USPS Launches Priority Mail Web SiteThe U.S. Postal Service hopes to capture a bigger share of the Internet market with the debut last month of its new Priority Mail Service Web site.
An integrated campaign was also rolled out late last month to plug the site (www.uspsprioritymail.com), which enables Web merchants to register and order supplies and postage online, arrange pickups and use the agency's postal locator to find out where the nearest post office is for sending Priority Mail packages.
In addition, by implementing software available on the Web site, merchants can seamlessly integrate USPS' Priority Mail resources directly onto their Web sites. Resources include a track/confirm function, a rate calculator and a merchandise return function, which enables customers to download and print return labels directly from the merchant's Web site.
The USPS is touting the service as the most economic form of delivery within two to three days, a delivery time chosen by 30 percent of online shoppers. According to the USPS, Priority Mail provides two- to three-day service starting at $3.20, while competitive services are priced from $11.75 and up.
It is also trying to increase usage of Priority Mail, especially since Zona Research, Redwood City, CA, found that United Parcel Service, Atlanta, delivered 55 percent of Internet purchases during the 1998 holiday season -- the postal service delivered 32 percent.

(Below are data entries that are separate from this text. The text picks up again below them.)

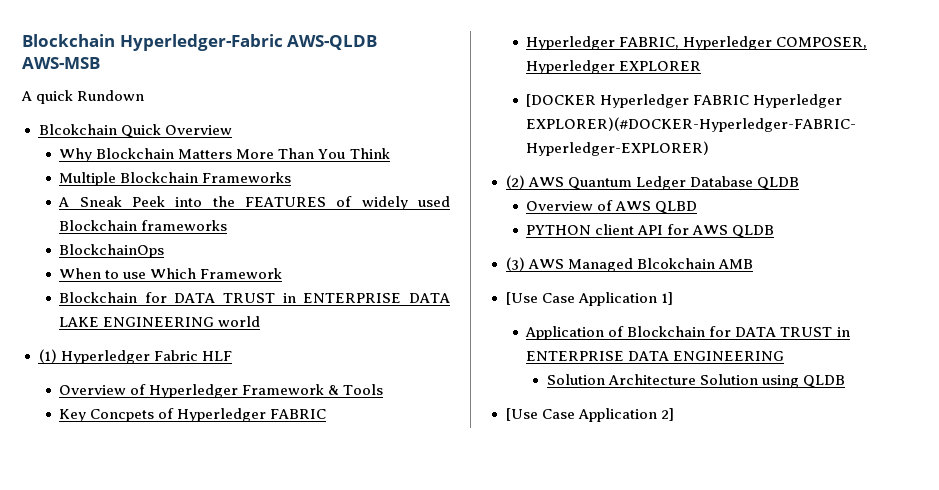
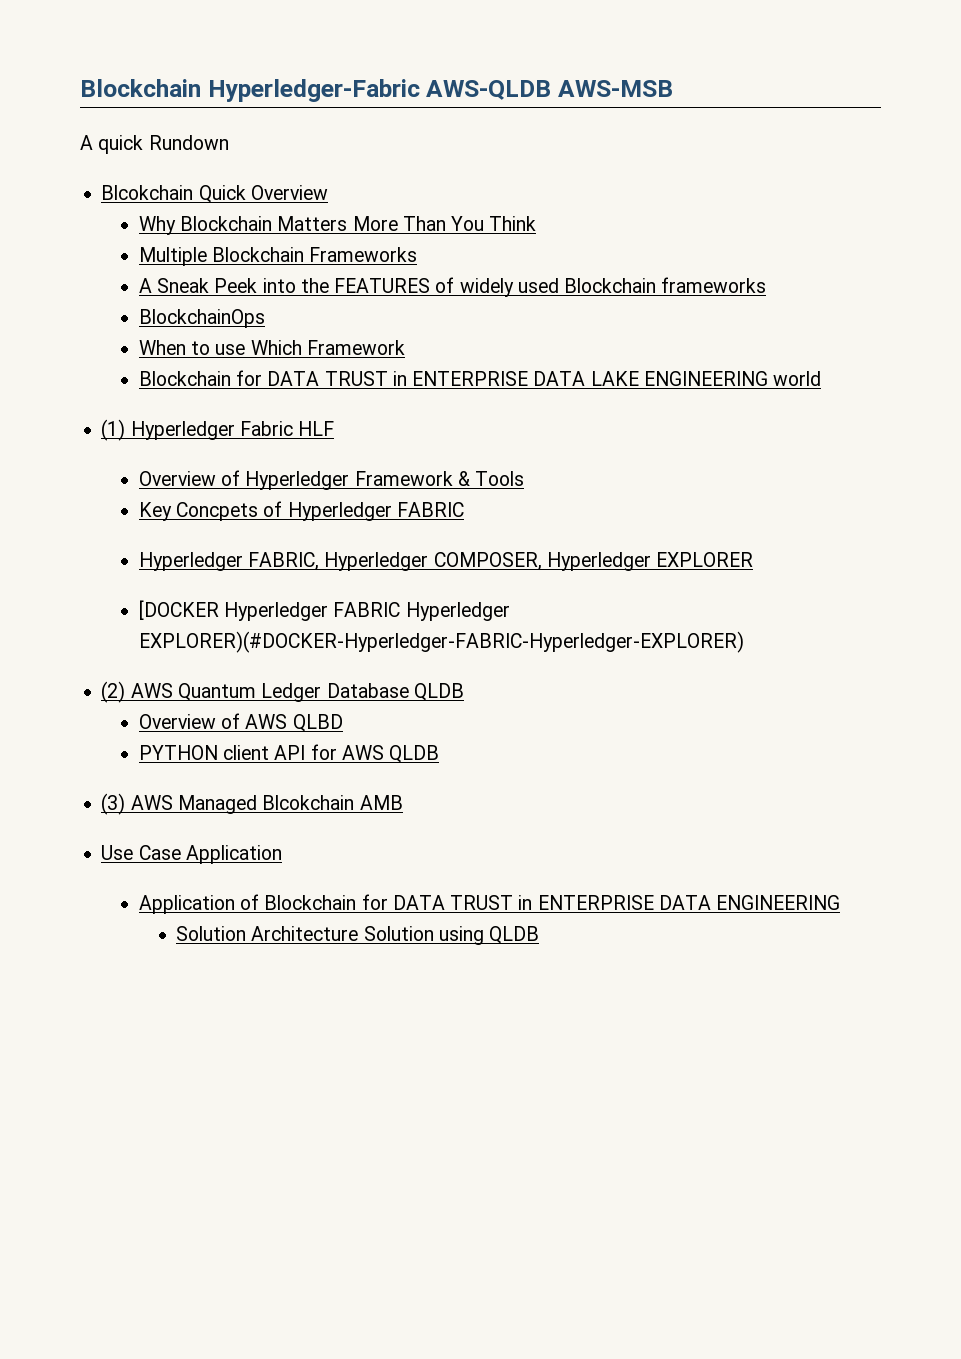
[505,292,673,306] [Use Case Application 1] -> [101,845,282,864] Use Case Application
[505,408,674,422] // [Use Case Application 2] -> (540, 935) none

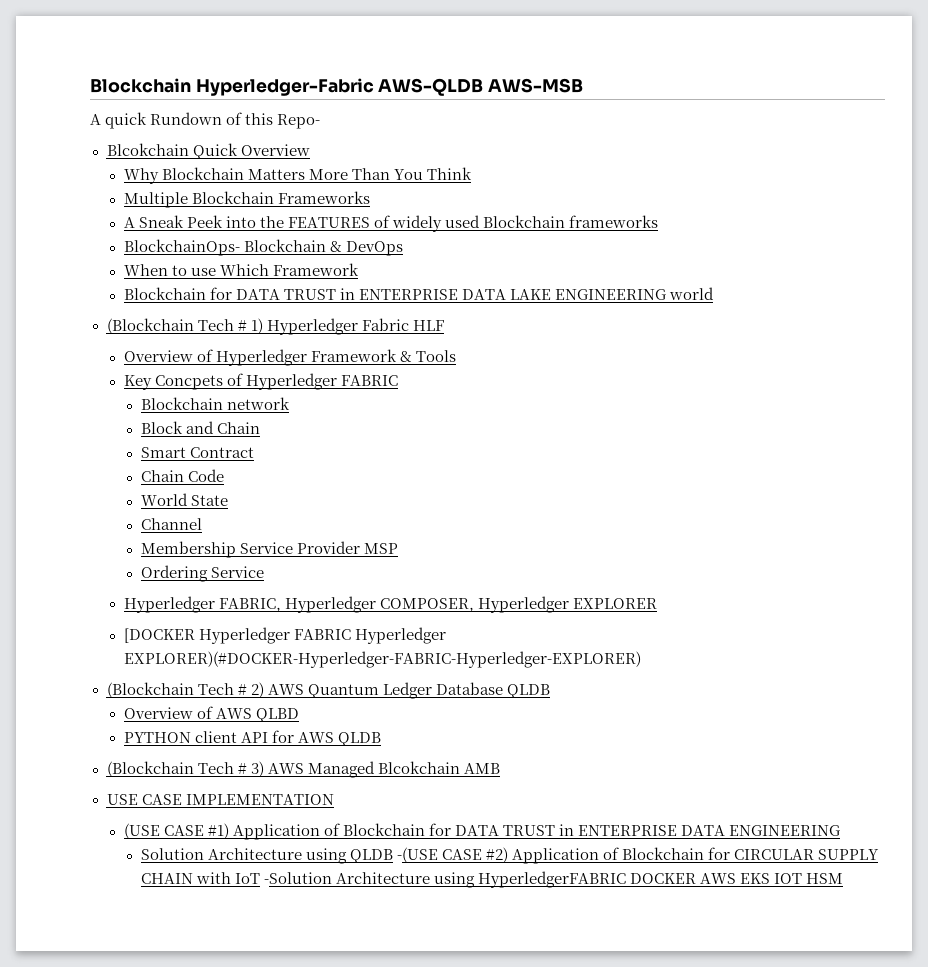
(229, 142) none -> [226,112,321,129] of this Repo-
[138,309,265,328] BlockchainOps -> [123,239,403,256] BlockchainOps- Blockchain & DevOps
[101,419,126,441] (1) -> [106,318,263,334] (Blockchain Tech # 1)
(464, 509) none -> [140,397,290,410] [140,421,260,434] [140,447,254,458] [140,469,224,482] [140,493,228,506] [140,518,202,530] [140,541,398,558] [140,565,264,582] // Blockchain network // Block and Chain // Smart Contract // Chain Code // World State // Channel // Membership Service Provider MSP // Ordering Service
[101,681,126,703] (2) -> [106,682,264,698] (Blockchain Tech # 2)
[101,793,126,815] (3) -> [106,761,264,777] (Blockchain Tech # 3)
[101,845,282,864] Use Case Application // -> [106,794,334,805] [123,823,229,839] USE CASE IMPLEMENTATION // (USE CASE #1)
[363,926,434,941] Solution -> (302, 854) none
(540, 935) none -> [396,847,880,864] [140,871,844,888] -(USE CASE #2) Application of Blockchain for CIRCULAR SUPPLY CHAIN with IoT -Solution Architecture using HyperledgerFABRIC DOCKER AWS EKS IOT HSM

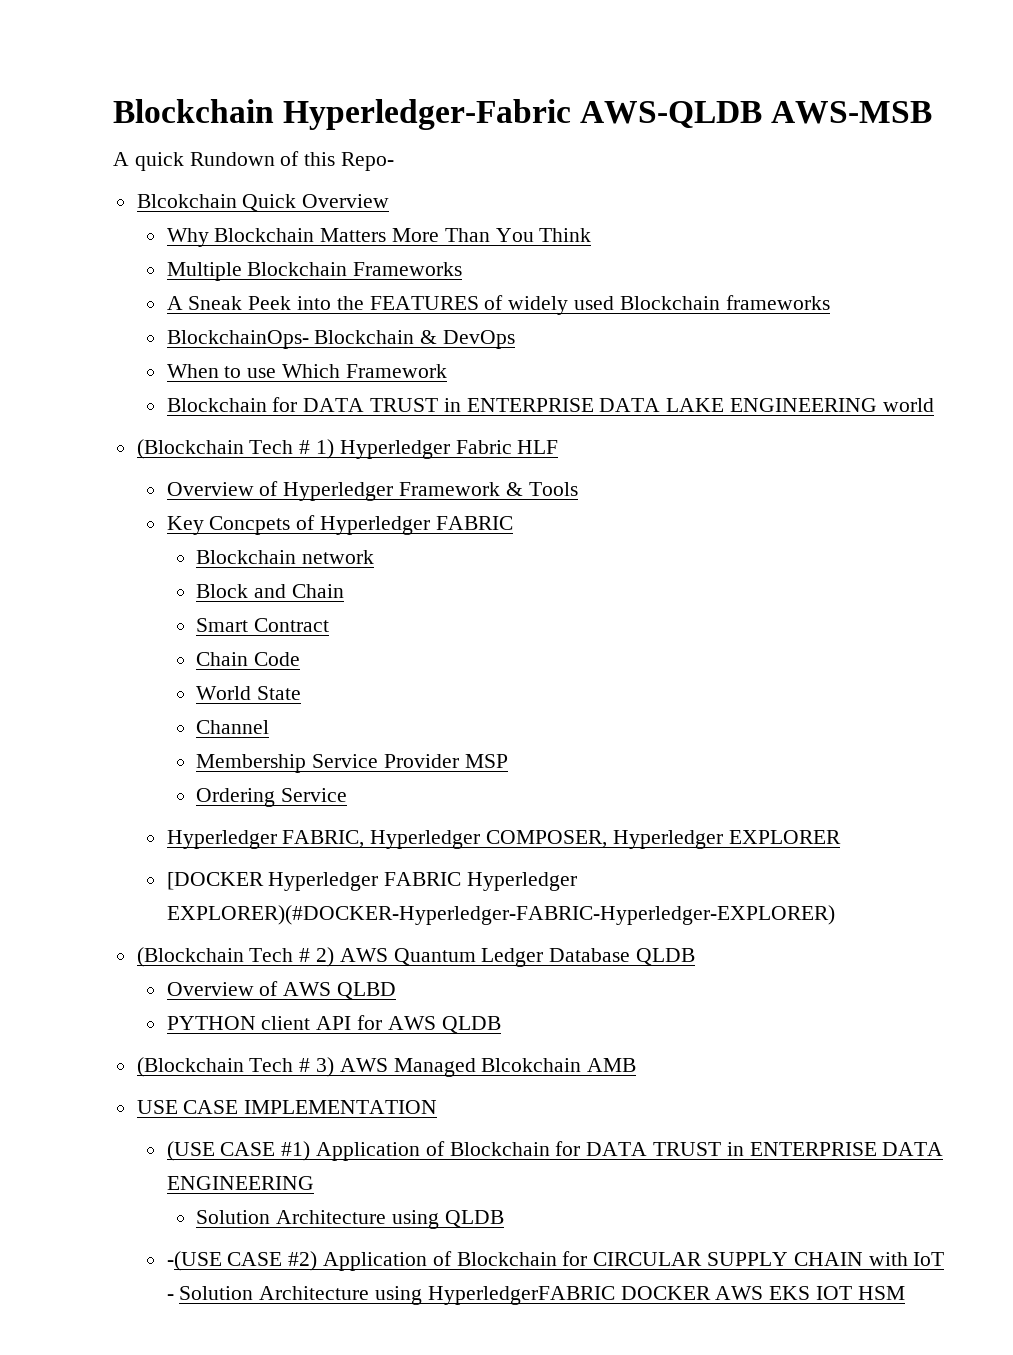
(393, 856) none -> (504, 1218) //
[263,872,332,884] -Solution -> [166,1286,254,1300] - Solution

"We didn't do much to get that business last year, so even without any encouragement a lot of Americans chose us as the shipper of choice," said John F. Kelly, USPS vice president of expedited/package service. "This year will be different ... we have much more to offer and every reason to believe that even more customers will discover our value, price, and certainty of delivery."
A national ad campaign, which consisted of broadcast, print and Internet advertising, was rolled out late last month. It was created for the USPS by Foote, Cone and Belding, New York. Two 15-second ads began running on national network television and cable television during prime time. An eight-week print campaign also began in eight business and trade publications, including the Wall Street Journal, Business Week, Forbes, Business 2.0, Industry Standard and Red Herring. The USPS is also placing banner ads on similar, e-commerce-focused sites.
The "What's Your E-Priority?" tagline hopes to benefit from the double-digit success the "What's Your Priority?" tagline has brought to the agency.
The campaign has "brought us a long way in terms of helping people understand what the product is about," said Kim Parks, manager of marketing and strategy at expedited/package services. "What we want to do now is affiliate it with the other ways that it can help drive satisfaction if you are a seller."
A direct marketing campaign will begin later this fall, aimed at the small business market. Even though the USPS announced that Draft Worldwide, Chicago, would handle all direct marketing for the USPS, starting Oct. 1, FCB will take over the direct efforts. USPS spokesman Jerry McKiernan said, "this was planned a long time ago."